Windows organizes memory in ”segments“—so before we proceed, let's quickly review the segmented memory architecture of the Intel 8086 family of microprocessors. This family includes the 8088 found in the PC and PC/XT, the 8086 and the 186 found in some compatibles, the 286 found in the PC/AT, and the 386 and 486.
When these processors run in real mode, a memory address consists of two parts, a 16-bit segment address and a 16-bit offset address. The 16-bit segment address is shifted 4 bits to the left and added to the offset address. The resultant 20-bit physical address can access 1 MB of data:
16-bit offset address xxxxxxxxxxxxxxxx
16-bit segment address + xxxxxxxxxxxxxxxx0000
20-bit physical address xxxxxxxxxxxxxxxxxxxx
Four internal registers of the microprocessor hold segment addresses. These segment registers are called CS (code segment), DS (data segment), SS (stack segment), and ES (extra segment). The 386 and 486 have two additional segment registers: FS and GS.

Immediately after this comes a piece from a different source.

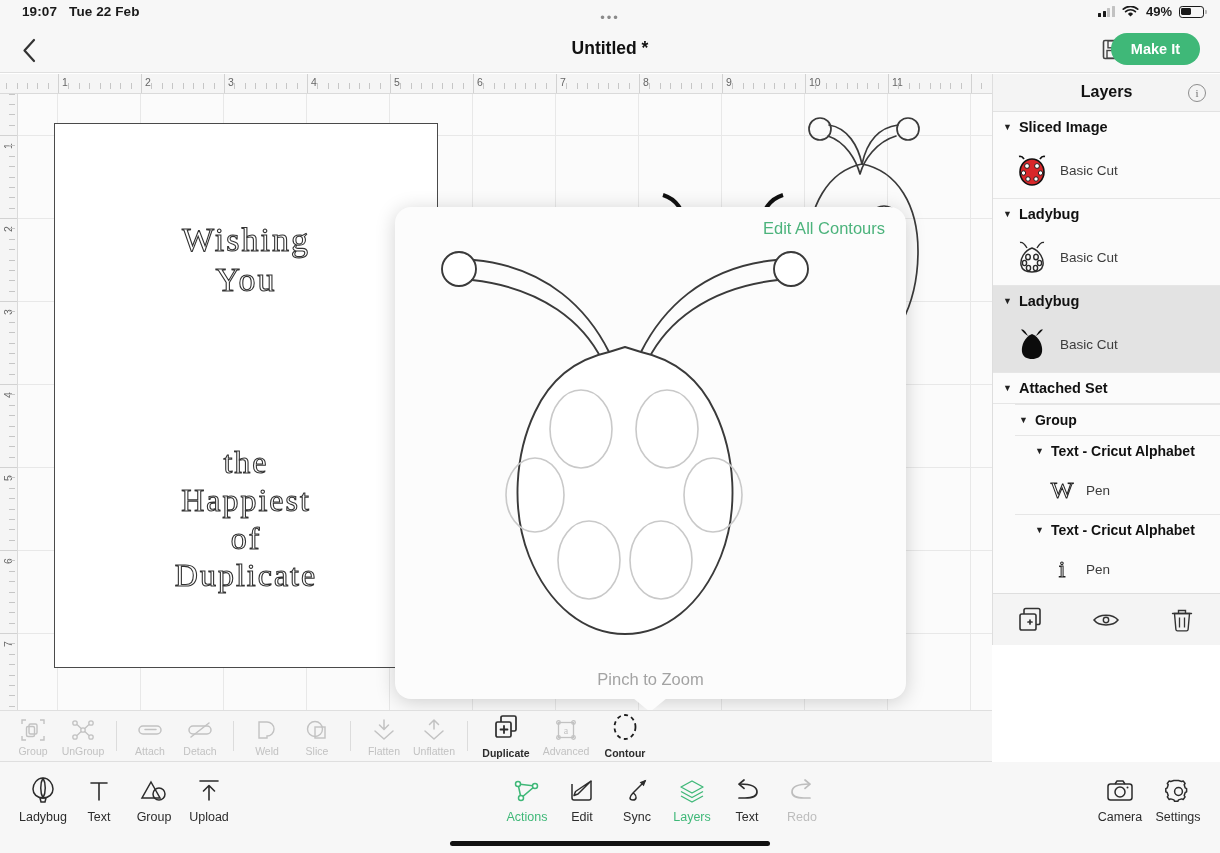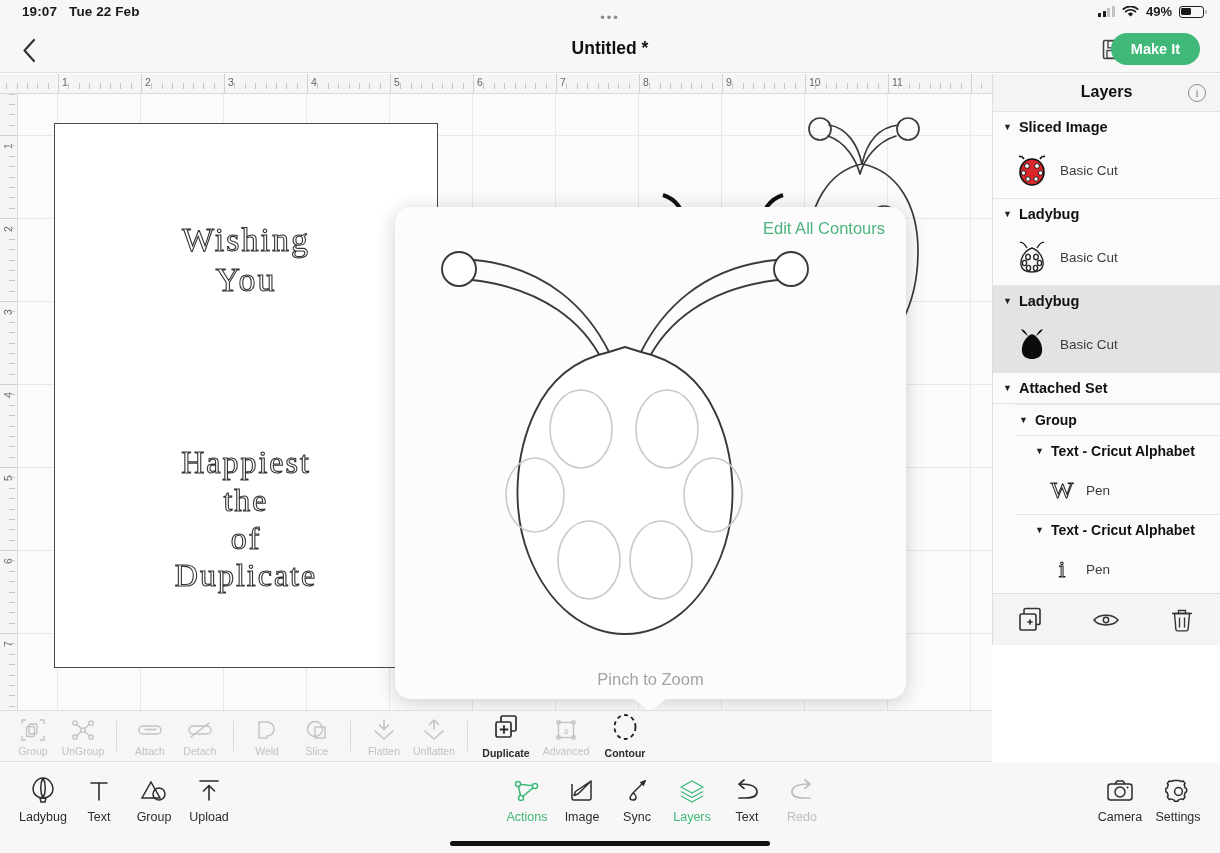"Happiest" div { order: before "the" -> after "the" }
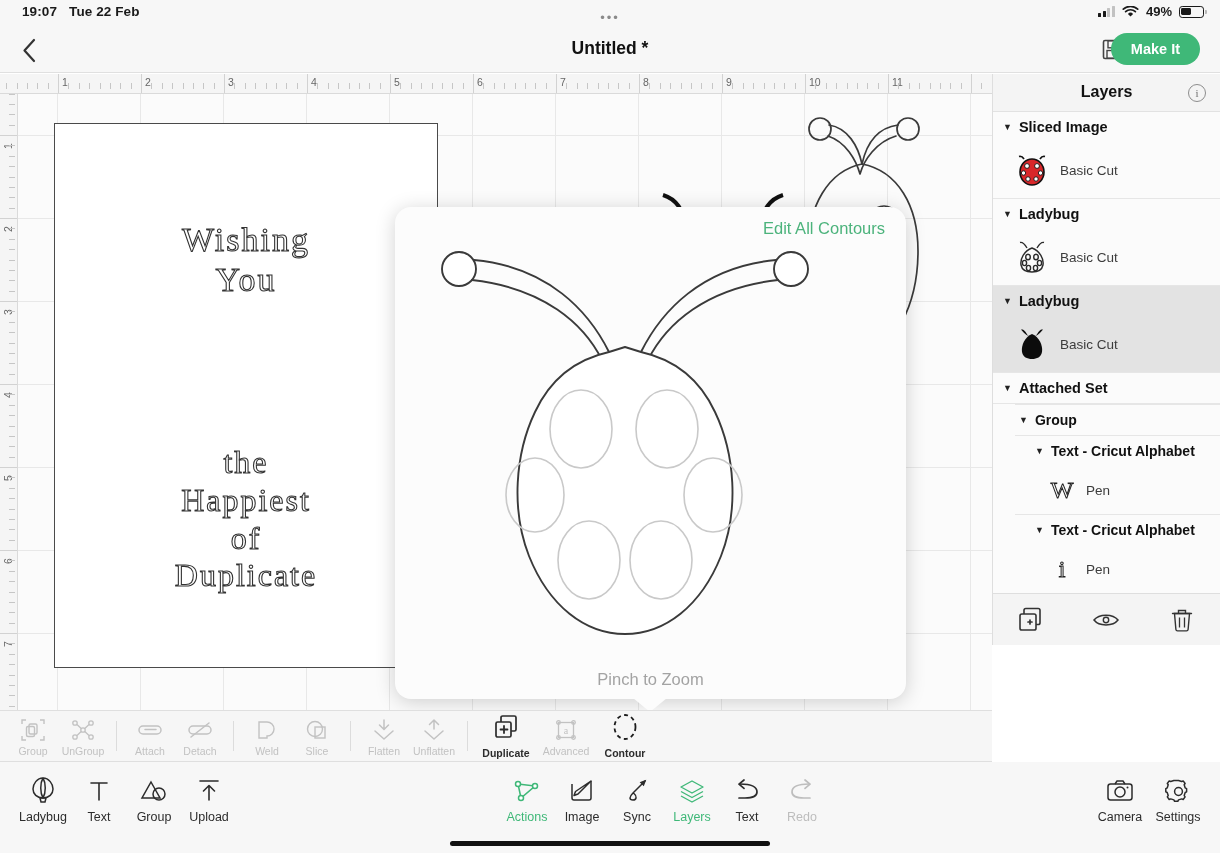"Image" div.lb { text: Image -> Edit }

Software for the 8086 family runs most efficiently when the segment addresses are held constant and all addressing is done by varying the offset addresses. The offset addresses generated by the microprocessor include the instruction pointer (IP), which accesses code in combination with the CS register; the stack pointer (SP) and base pointer (BP), which access the stack in combination with the SS register; and the BX (base), SI (source index), and DI (destination index) registers, which access data, most often in combination with the DS or ES register. An address that uses only the offset address with an implied segment address (the current segment address) is called a ”near pointer“ or sometimes a ”short pointer.“ An address that uses both the segment and offset addresses is called a ”far pointer“ or a ”long pointer.“
For any particular segment address, the offset address can vary within a 64-KB range, from 0000H through FFFFH. A block of memory that is based on a particular segment address is called (appropriately enough) a ”segment.“ People used to think of segments as 64-KB blocks of memory, but this definition is becoming less common. Now we say that segments can be any size up to 64 KB. Sometimes the size of a segment (or the size of an area of memory larger than 64 KB) is given in terms of ”paragraphs.“ A paragraph is 16 bytes. Memory allocated for a segment is often a multiple of 16 bytes, because a segment must begin on a 16-byte boundary of physical memory. (When the segment register is shifted left 4 bits, the bottom 4 bits are 0.)
When the 286, 386, and 486 processors run in 286-compatible protected mode, the segment does not refer to a physical memory address. Instead, the segment is an offset into a ”descriptor table“ that provides a 24-bit base address in physical memory. The offset address is then added to this base address to generate a 24-bit physical address that can access up to 16 megabytes of memory.
The use of segments is central to Windows' memory organization. The entire memory space controlled by Windows is divided into segments of various lengths. Some of these segments contain code, and others contain data.